LONDON, May 21 (RIA Novosti), Mark Hirst – The UK media are complicit in blocking news about the extent of state surveillance of the British public, a former MI5 intelligence officer has told RIA Novosti.
“The UK has the most legally protected and least legally accountable intelligence community of any western country, and we have seen that Government Communications Headquarters (GCHQ) has seen this as a positive selling-point to the NSA,” Annie Machon, a former British Intelligence Officer, told RIA Novosti.
Machon was speaking after evidence presented to the Scottish Parliament yesterday (Tuesday) by anti-surveillance campaigner Mick Napier to Members of the Scottish Parliament revealed the existence of a Defence Advisory Notice (DA Notice) that effectively censors the British media from reporting any further details of the PRISM global surveillance program.
The existence and scope of the PRISM program, that gathers emails, video messages, photos and chat messages of millions of internet users, was first disclosed by US National Security Agency (NSA) whistleblower Edward Snowden.
Despite huge political and public controversy generated by the Snowden disclosures it later emerged the UKs intelligence listening station, GCHQ, had made a formal request to the NSA to extend “unsupervised access” to the PRISM program for its spies.
According to Machon the subsequent decision to issue a DA Notice covering stories on PRISM was designed to close down public and political scrutiny of the issues raised by unprecedented state surveillance of the entire population.
“The DA notice system is supposedly voluntary - and indeed shows that the UK media is complicit about self-censoring in the name of protecting "national security" - a nebulous and legally undefined concept under UK law,” Machon told RIA Novosti.

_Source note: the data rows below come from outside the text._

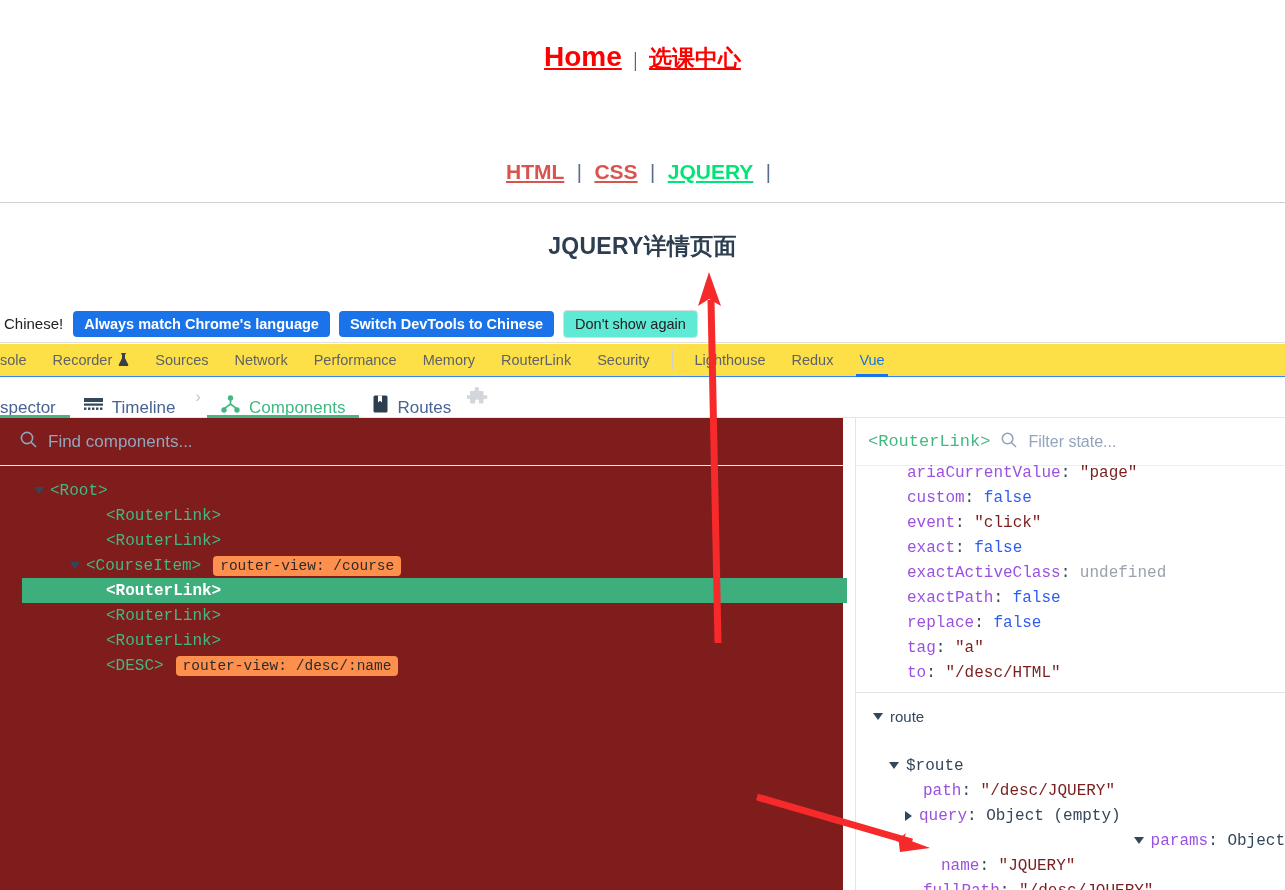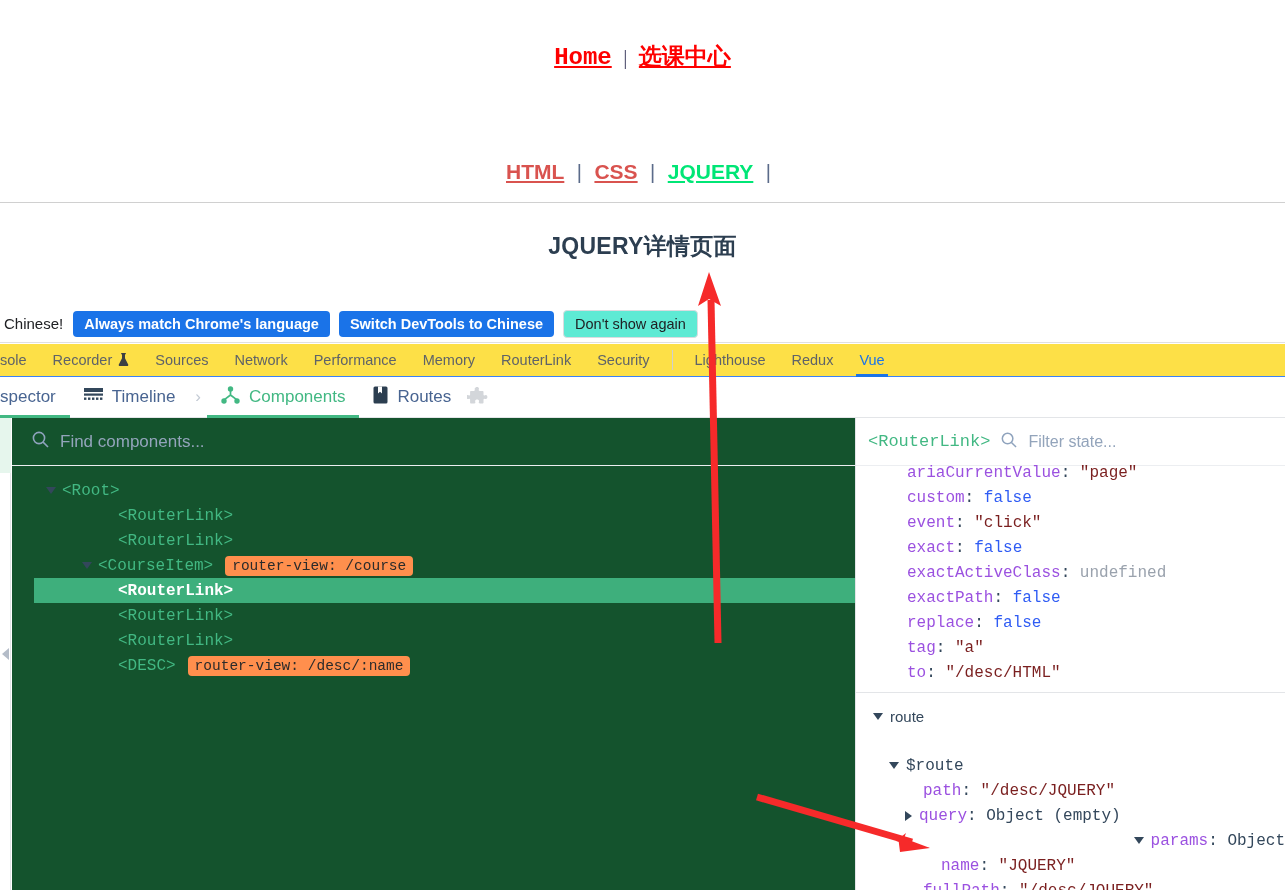--- a/index.html
+++ b/index.html
@@ -19,10 +19,10 @@
   .nav-row.row1 { position:absolute; top:41px; }
   .nav-row.row2 { position:absolute; top:160px; }
   .nav-link {
-    font-family: Liberation Mono, monospace;
+    font-family: Liberation Sans, sans-serif;
     font-weight: bold;
     text-decoration: underline;
-    font-size: 24px;
+    font-size: 28px;
     letter-spacing: 0px;
   }
   .nav-link.red { color:#fe0000; }

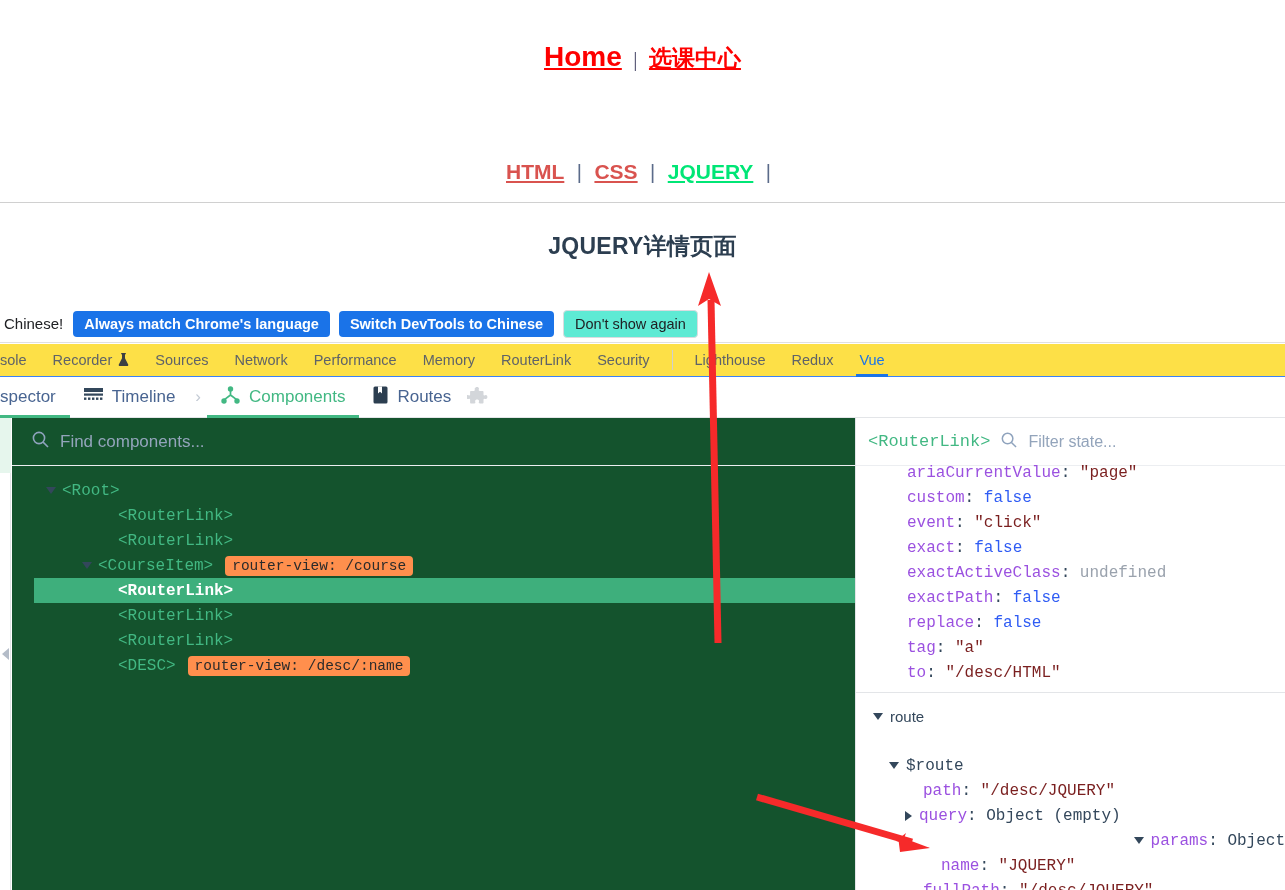--- a/index.html
+++ b/index.html
@@ -90,7 +90,7 @@
     display:flex; align-items:center;
   }
   .vt-item {
-    display:flex; align-items:center; gap:9px; height:41px; padding:0 14px;
+    display:flex; align-items:flex-end; gap:9px; height:41px; padding:0 14px;
     font-size:17px; color:#486491; cursor:pointer; position:relative; white-space:nowrap;
   }
   .vt-item.first { padding-left:0; }

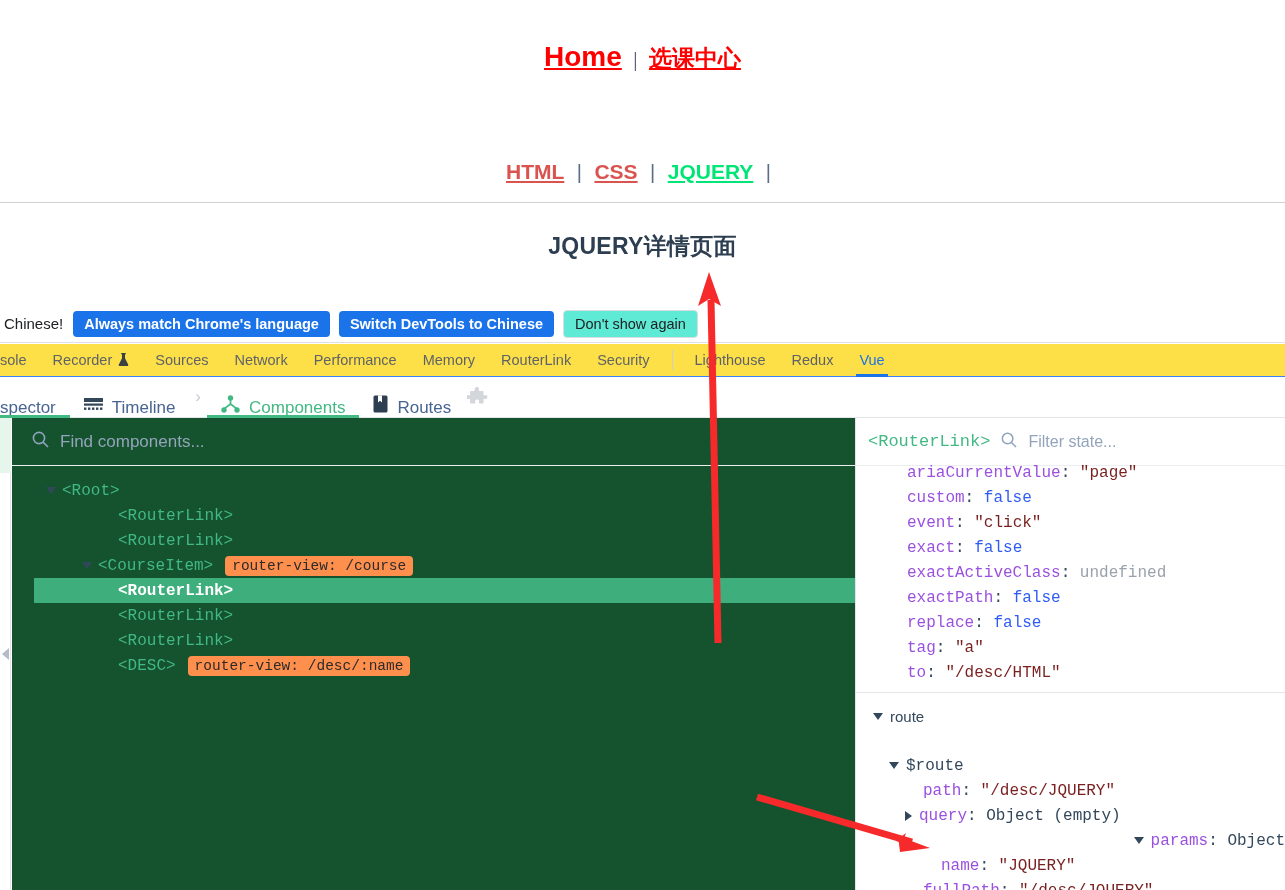--- a/index.html
+++ b/index.html
@@ -111,7 +111,7 @@
     border-right:7px solid #b4bcc8; cursor:pointer;
   }
 
-  .tree-pane { position:absolute; left:12px; top:0; width:843px; height:472px; background:#14532d; }
+  .tree-pane { position:absolute; left:0; top:0; width:843px; height:472px; background:#7f1d1d; }
   .search-bar {
     height:48px; display:flex; align-items:center; gap:11px; padding-left:20px;
     border-bottom:1px solid #eceef1;

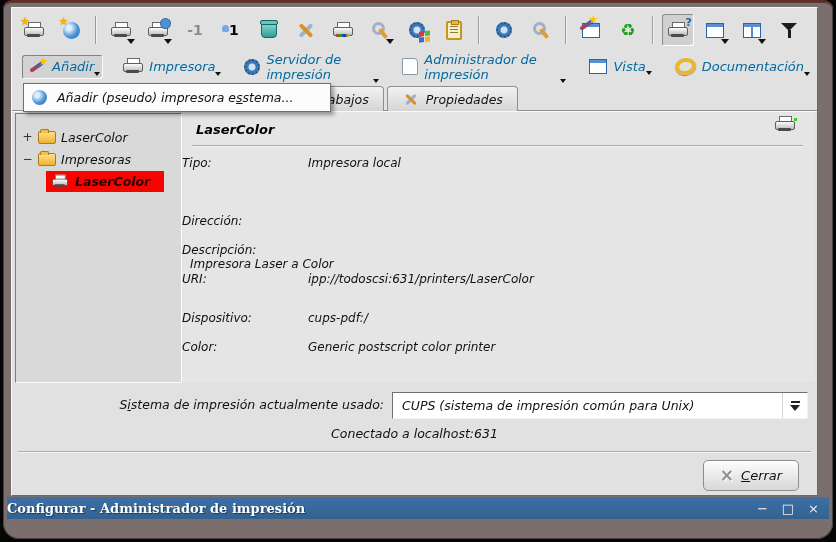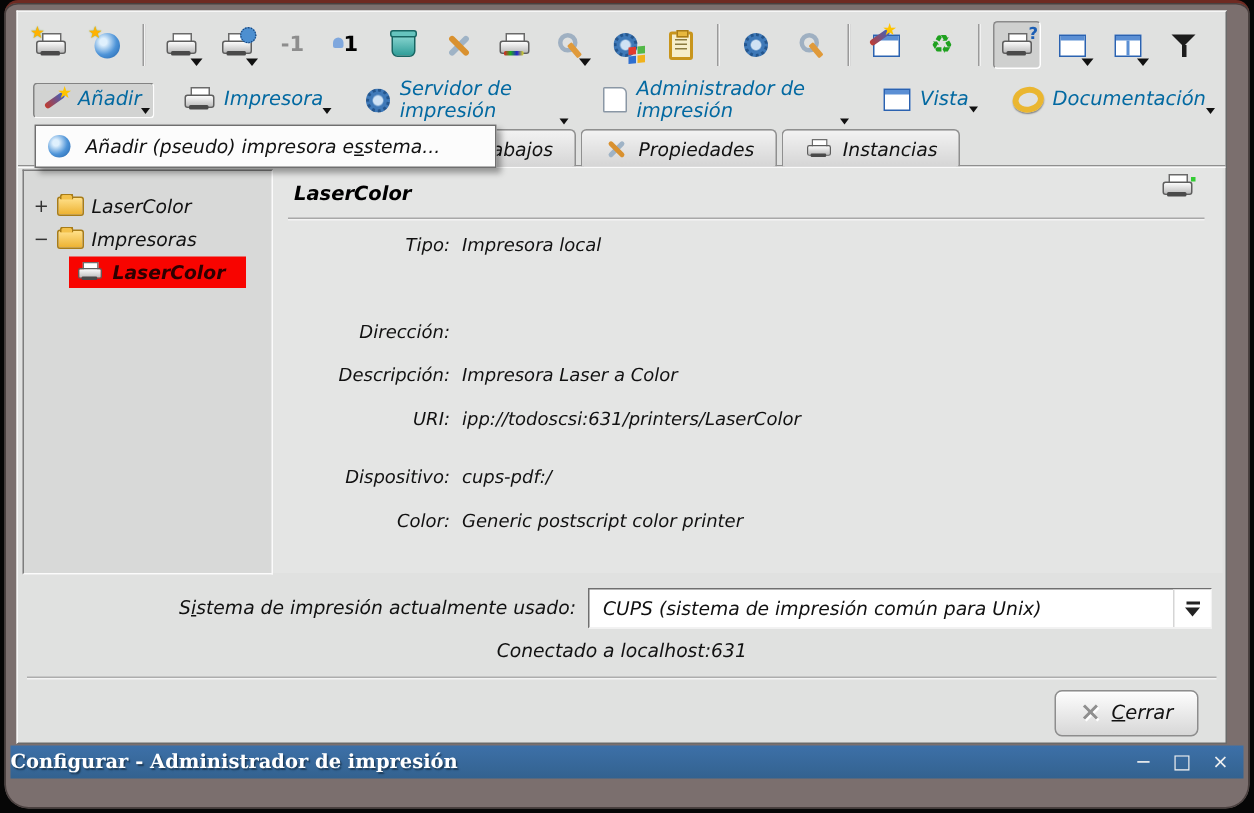--- a/index.html
+++ b/index.html
@@ -313,14 +313,6 @@
             </span>
           <span class="t">Propiedades</span>
         </div>
-        <div class="tab">
-          <span class="ic icp" style="transform:scale(.8);">
-              <b class="pp"></b>
-              <b class="pb"></b>
-              <b class="ps"></b>
-            </span>
-          <span class="t">Instancias</span>
-        </div>
       </div>
     </div>
 

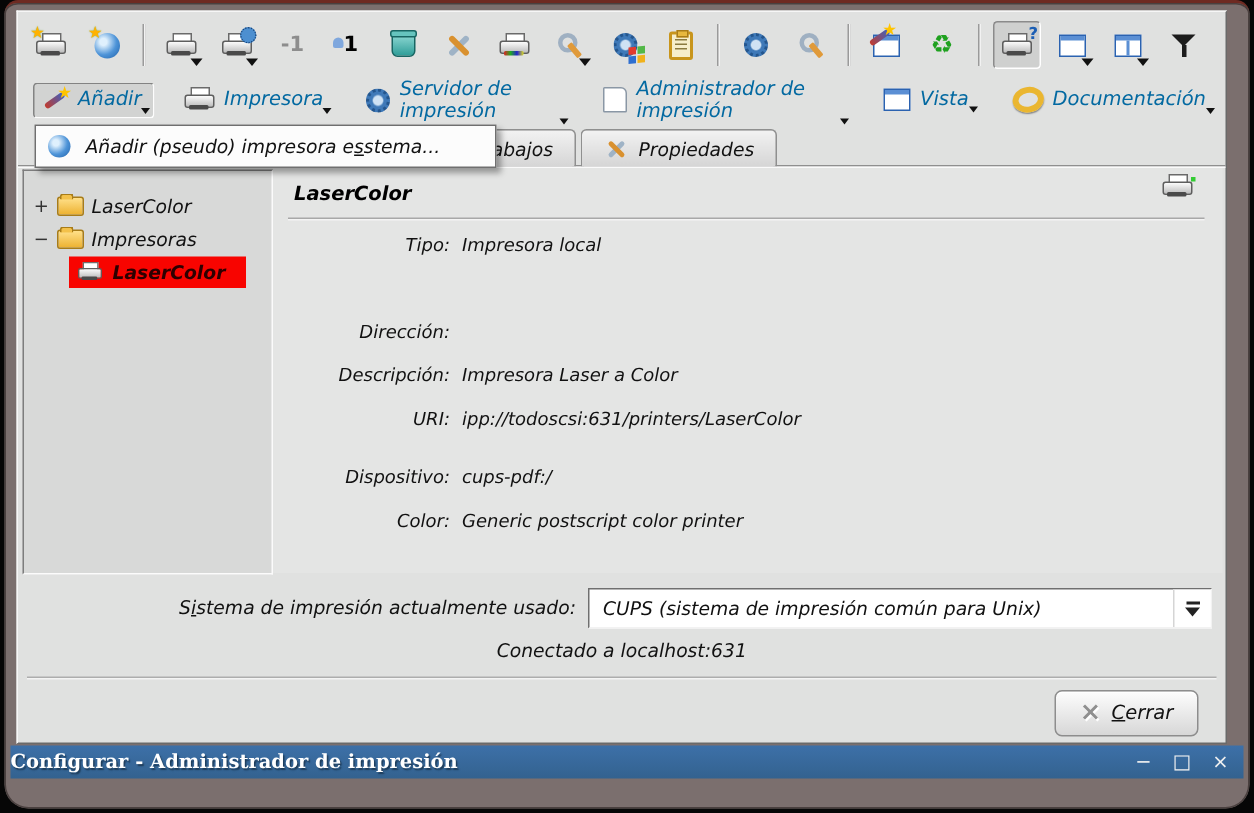--- a/index.html
+++ b/index.html
@@ -98,7 +98,7 @@
   .pdot{position:absolute;right:-2px;top:2px;width:3px;height:3px;background:#3c3;}
   .phr{position:absolute;left:10px;right:12px;top:33px;border-top:1px solid #a8a8a8;border-bottom:1px solid #f4f4f4;}
   .prow{position:absolute;left:0;display:flex;}
-  .prow .lab{width:118px;text-align:right;flex:none;}
+  .prow .lab{width:118px;text-align:left;flex:none;}
   .prow .val{margin-left:8px;}
   
   .sysrow{position:absolute;left:0;top:384px;right:0;height:26px;}

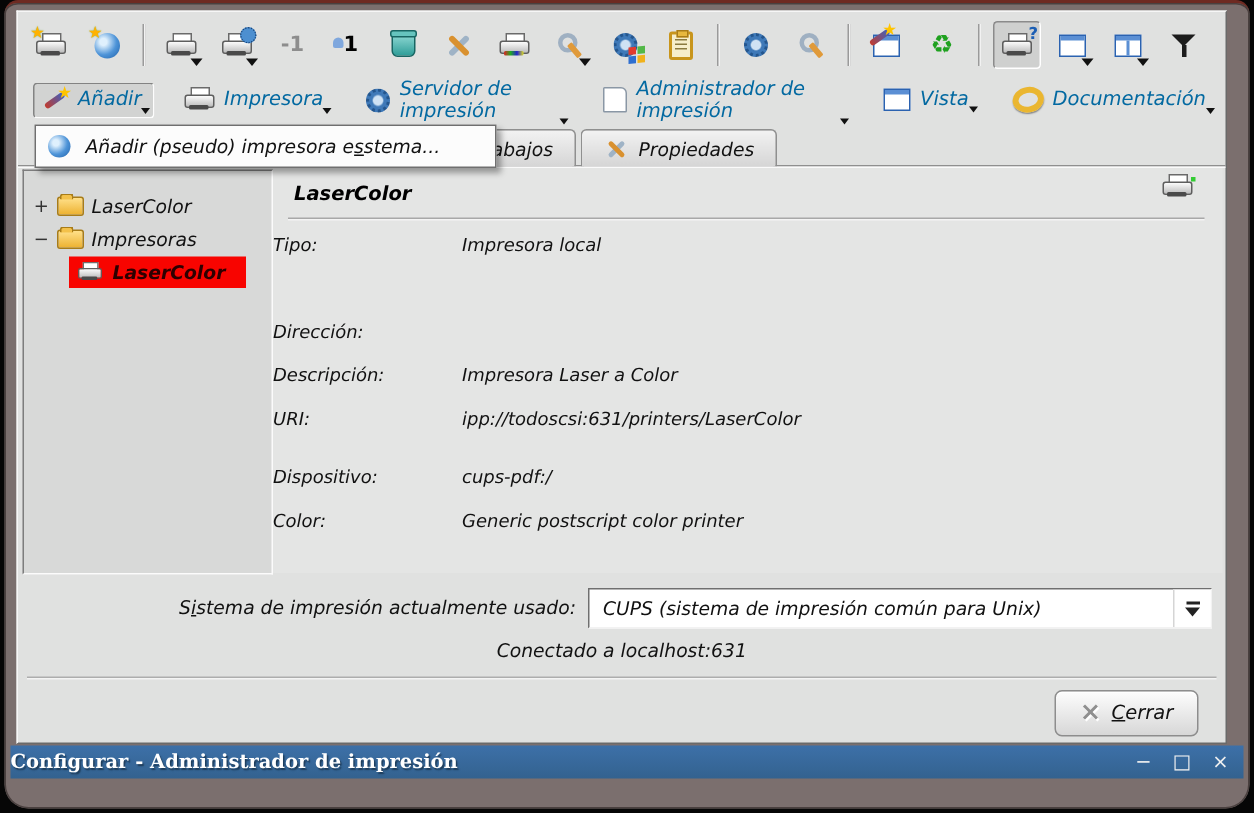--- a/index.html
+++ b/index.html
@@ -356,7 +356,7 @@
           <span class="lab">Dirección:</span>
           <span class="val"></span>
         </div>
-        <div class="prow t" style="top:131px;">
+        <div class="prow t" style="top:131px;flex-direction:column;">
           <span class="lab">Descripción:</span>
           <span class="val">Impresora Laser a Color</span>
         </div>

“I think it is wrong that the media act as a blockage in the free flow to the citizens of the UK of information very much in the public interest,” Machon added.
But Air Vice Marshall Andrew Vallance, Secretary of the Defence Press and Broadcasting Advisory Committee, the body that oversees the DA Notice system, told RIA Novosti that this method of censoring news coverage of intelligence activity was an entirely “voluntary arrangement”.
“The DA Notices carry no force in law,” Vallance told RIA Novisti.
“It’s a purely voluntary arrangement between the British media and the British Government.
“The advisory notices that we issue are very general. They are designed to alert journalists and editors that there are sensitivities in this area,” Vallance added.
The DA Notice Advisory sent to all UK editors on 7th June 2013 did not specify PRISM, but advised the UK media “not to publish” specific covert operations and “methods of the security services… including the interception of communications and their targets.”
Despite the “voluntary” nature of the system Vallance told RIA Novosti that it was unusual for any UK editor to ignore a DA Notice.
“It happens rarely,” Vallance told RIA Novosti. “There have only been two or three occasions over the past 10 years where it has happened.
When a particular Editor feels the wider public interest is more important than the security concern.
“We try very hard to avoid stopping stories,” Vallance added. “All we are interested in is taking out pieces of information in them that would lead to greater damage to UK national security.”